The sad part is the young A’s have developed this season into a competitive and exciting bunch. They have the third best record in the American League since July 1 and they are seventh overall in the major leagues in home runs, not far behind Shohei Ohtani and the moneybag Dodgers.
“We’re right behind the Dodgers with a McDonald’s Big Mac budget,” Joe says.“It’s really fun. We used to have Matt Chapman. We had Matt Olson. We had Marcus Semien. We had Liam Hendriks. Now we’ve got Brett Rooker, Shea Langeliers, Lawrence Butler, Mason Miller. We’ve got the next row of stars.”
Unfortunately they will be stars in Las Vegas or Sacramento. For Joe, all he can do is sit by and do his job until they leave.
“I still live by my motto: If there is a some way I can enhance a game day experience for one of our fans I’ll do it, as long as it’s not illegal," Joe says with a laugh.
This is not the happily-ever-after ending Joe envisioned when he became an A’s fan. His favorite moment in the Oakland Coliseum occurred in Game 162 of the 2012 season when the A’s swept a season-ending series against the Rangers to win the division. The A’s, who trailed the Rangers by 13 games on June 30, overtook them on the final day of the regular season.
“I still have video of that. It was nuts,” Joe says, “I’ve never seen the stadium like that. People running down the aisles high-fiving each other.”

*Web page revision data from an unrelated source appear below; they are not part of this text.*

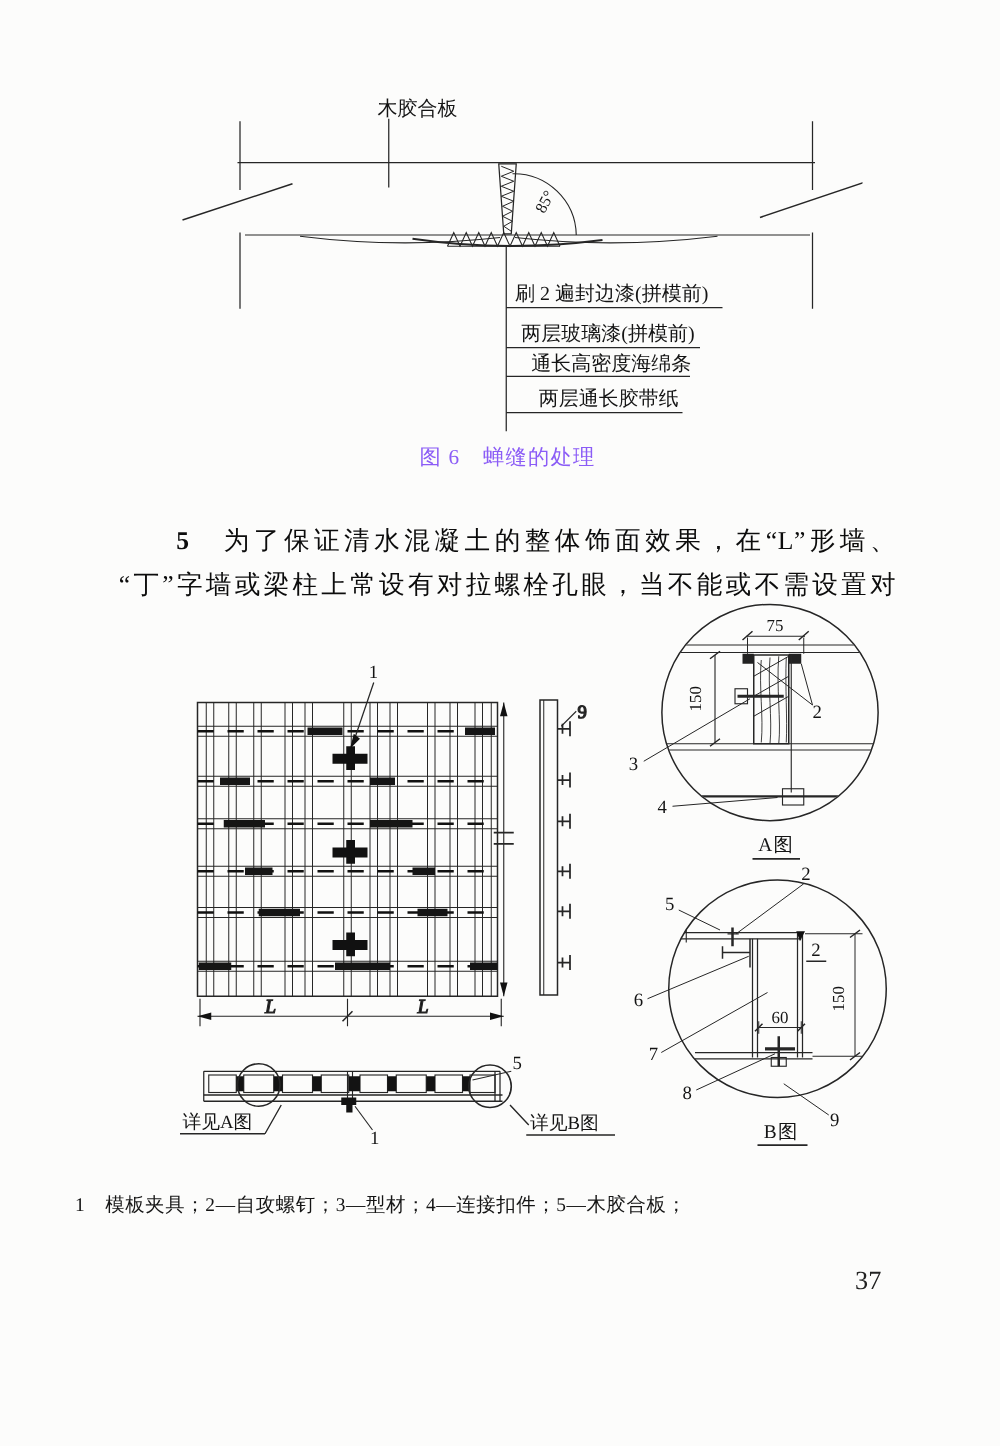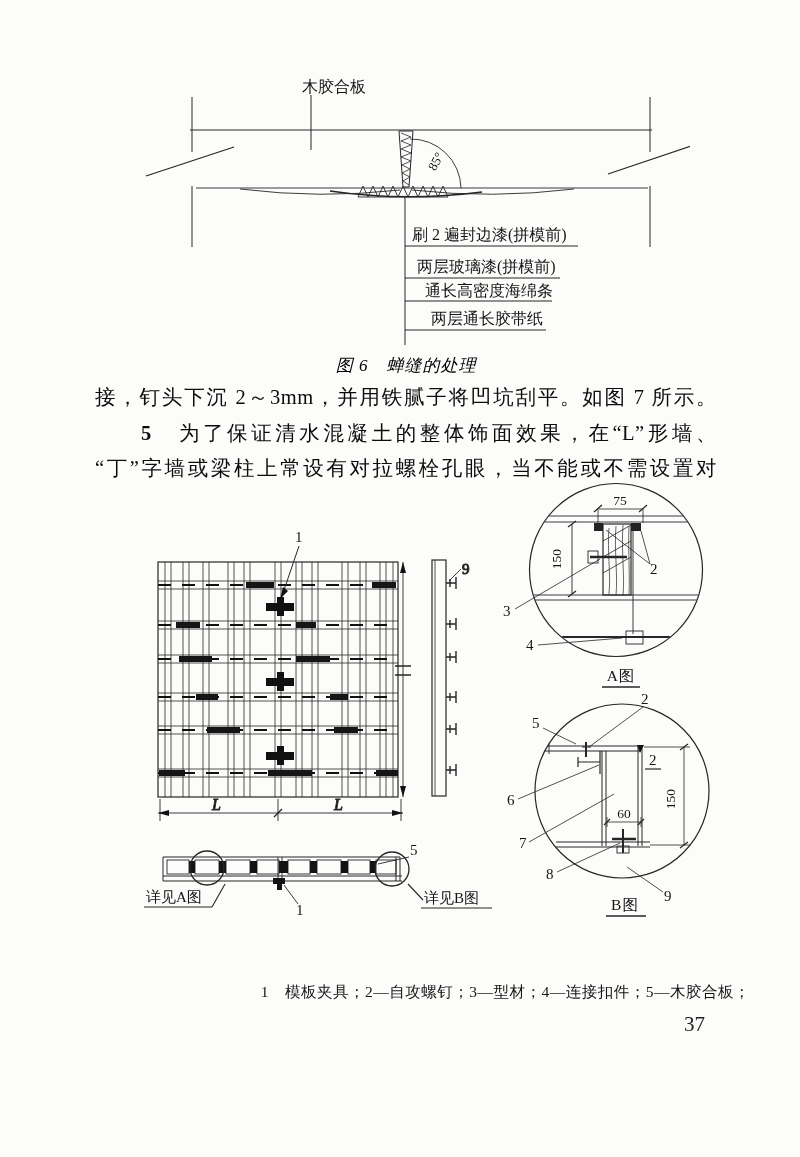--- a/index.html
+++ b/index.html
@@ -8,7 +8,7 @@
     font-family:"Liberation Serif","DejaVu Serif",serif;color:#111;
   }
   .abs{position:absolute;}
-  .caption{width:622px;left:95px;text-align:center;letter-spacing:1px;font-size:17px;color:#000000;font-style:italic;}
+  .caption{width:622px;left:95px;text-align:center;letter-spacing:1px;font-size:17px;color:#8b5cf6;}
   .bodyline{
     left:95px;width:622px;font-size:20.5px;line-height:26px;color:#0c0c0c;
     text-align:justify;text-align-last:justify;white-space:nowrap;letter-spacing:0.5px;

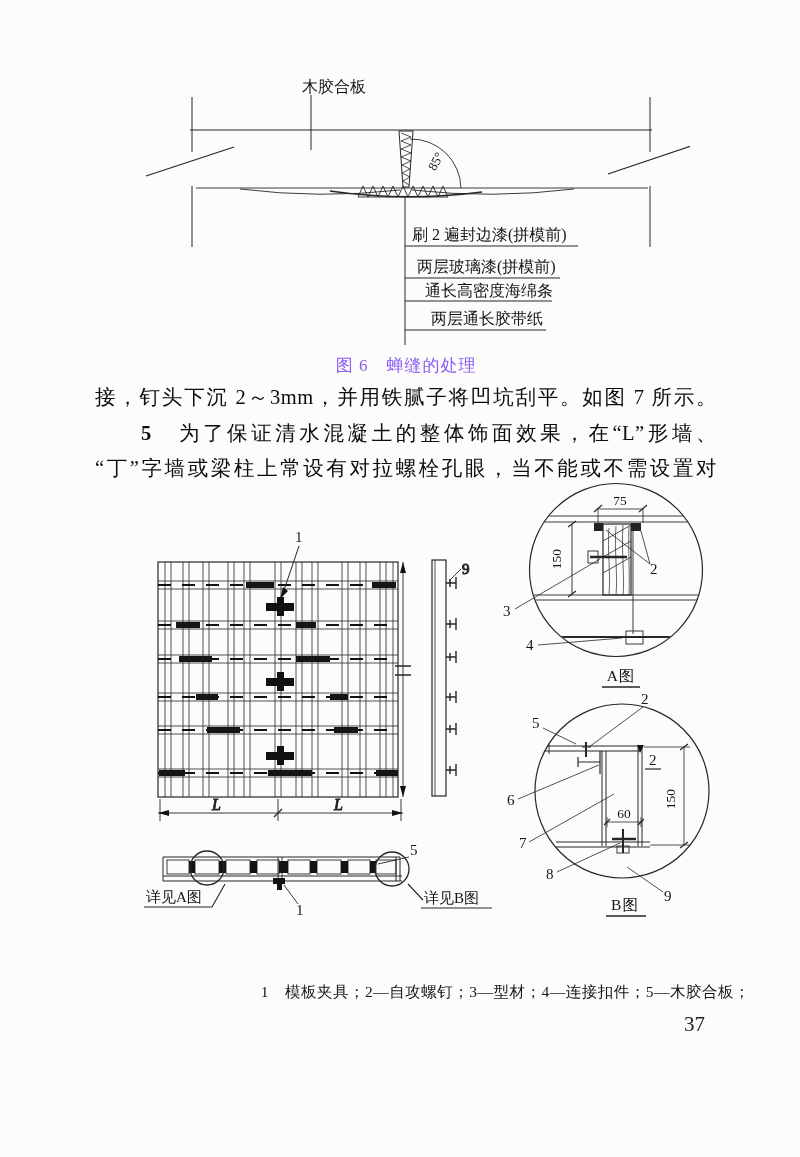--- a/index.html
+++ b/index.html
@@ -73,7 +73,6 @@
 
   <div class="abs caption" style="top:354px">图 6　蝉缝的处理</div>
 
-  <div class="abs bodyline" style="top:384px">接，钉头下沉 2～3mm，并用铁腻子将凹坑刮平。如图 7 所示。</div>
   <div class="abs bodyline" style="top:420px;padding-left:46px;width:576px">
     <span style="font-weight:bold">5</span><span>　为了保证清水混凝土的整体饰面效果，在“L”形墙、</span>
   </div>

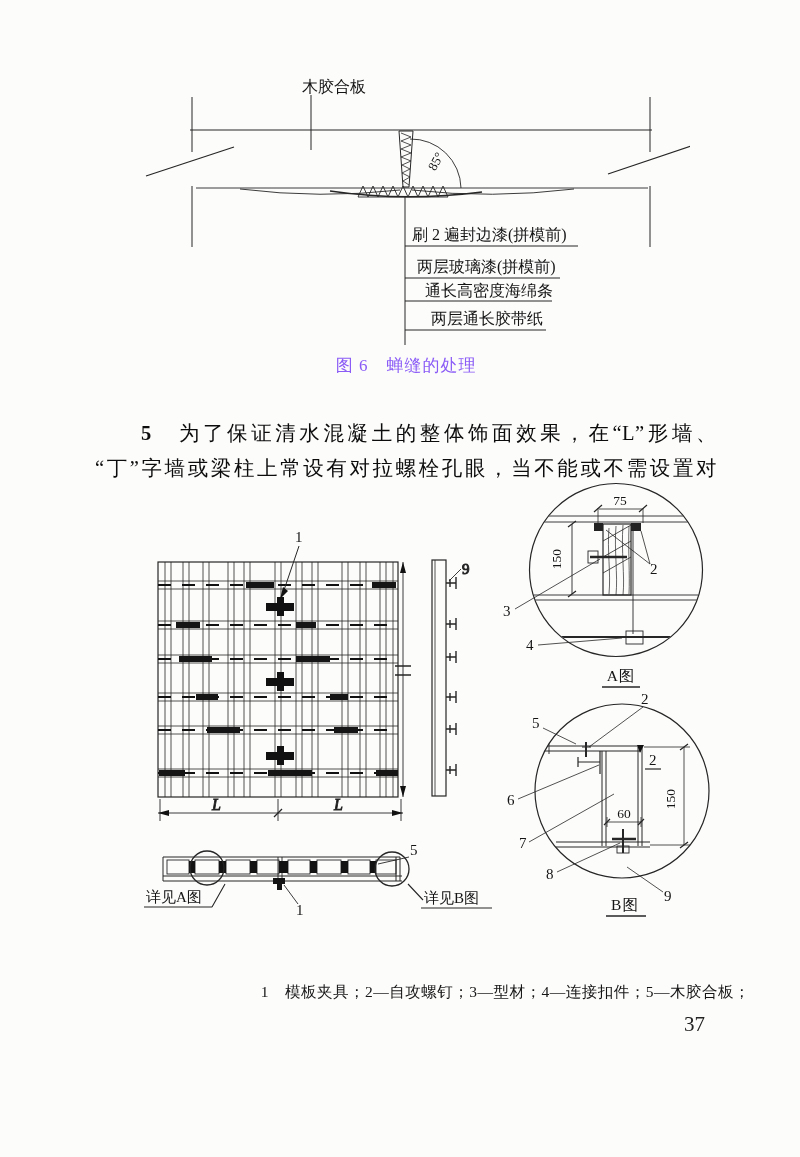--- a/index.html
+++ b/index.html
@@ -13,7 +13,7 @@
     left:95px;width:622px;font-size:20.5px;line-height:26px;color:#0c0c0c;
     text-align:justify;text-align-last:justify;white-space:nowrap;letter-spacing:0.5px;
   }
-  .legendline{left:60px;width:690px;text-align:right;font-size:15.5px;color:#151515;letter-spacing:0.5px;margin-top:28px;}
+  .legendline{left:60px;width:690px;text-align:left;font-size:15.5px;color:#151515;letter-spacing:0.5px;}
   .pagenum{font-size:21px;color:#222;}
   svg{position:absolute;}
   svg text{font-family:"Liberation Serif","DejaVu Serif",serif;fill:#141414;}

Not so much these days. A’s fans are raising their hands now to wave goodbye.
On Wednesday, the day before the A’s final game in the Oakland Coliseum, Joe will be honored as the A’s Employer of the Month for the third time in a pregame ceremony. He first won the award in 2016 and gave it to Bruce Kalfus, now an executive at ESPN in Marketing and Sales. Bruce was the longest tenure fan in Joe’s field box so Joe passed the award to him.
That’s a testament to Joe’s job and character. Always looking out for the A’s fan. His employee of the month award on Wednesday will be the last one the A’s will hand out in Oakland.
My A’s memories in the Oakland Coliseum are professional. I was there for an All-Star Game. I was there when Rickey Henderson set the all-time record for stolen bases. I was there when Jose Canseco became baseball’s first 40/40 player. I was there when Mark McGwire hit the game-winning home run in the bottom of the ninth in Game 3 of the 1988 World Series and when the A’s won Game 2 of the World Series the next year which turned out to be the last World Series game they won in Oakland. I was there during the record 20-game winning streak when Moneyball happened.
Joe Wolfcale’s memories in Oakland Coliseum are personal. The 8 mm film his father took that day 56 years ago has disappeared, and it’s too bad. It’s the proverbial fairy tale of a father taking his son to his very first baseball game that won’t go away.
“He was my Little League coach and best friend,” Joe says. “He died of a massive heart attack in 1971, one month shy of his 50th birthday. He introduced me to baseball and what would begin my more than 55 year-old fandom of the green and gold.”
On September 26 the Oakland Coliseum will fade to black for the Oakland A’s. Joe will take one last look around. He will think of his dad and the first game he attended.
“I’ll probably cry. In fact I will shed a tear,” Joe said. “The thing I always regretted was that he didn’t see what I became. He would have been right here with me.”
Joe Wolfcale’s dad, unlike the A’s, will forever be rooted in Oakland.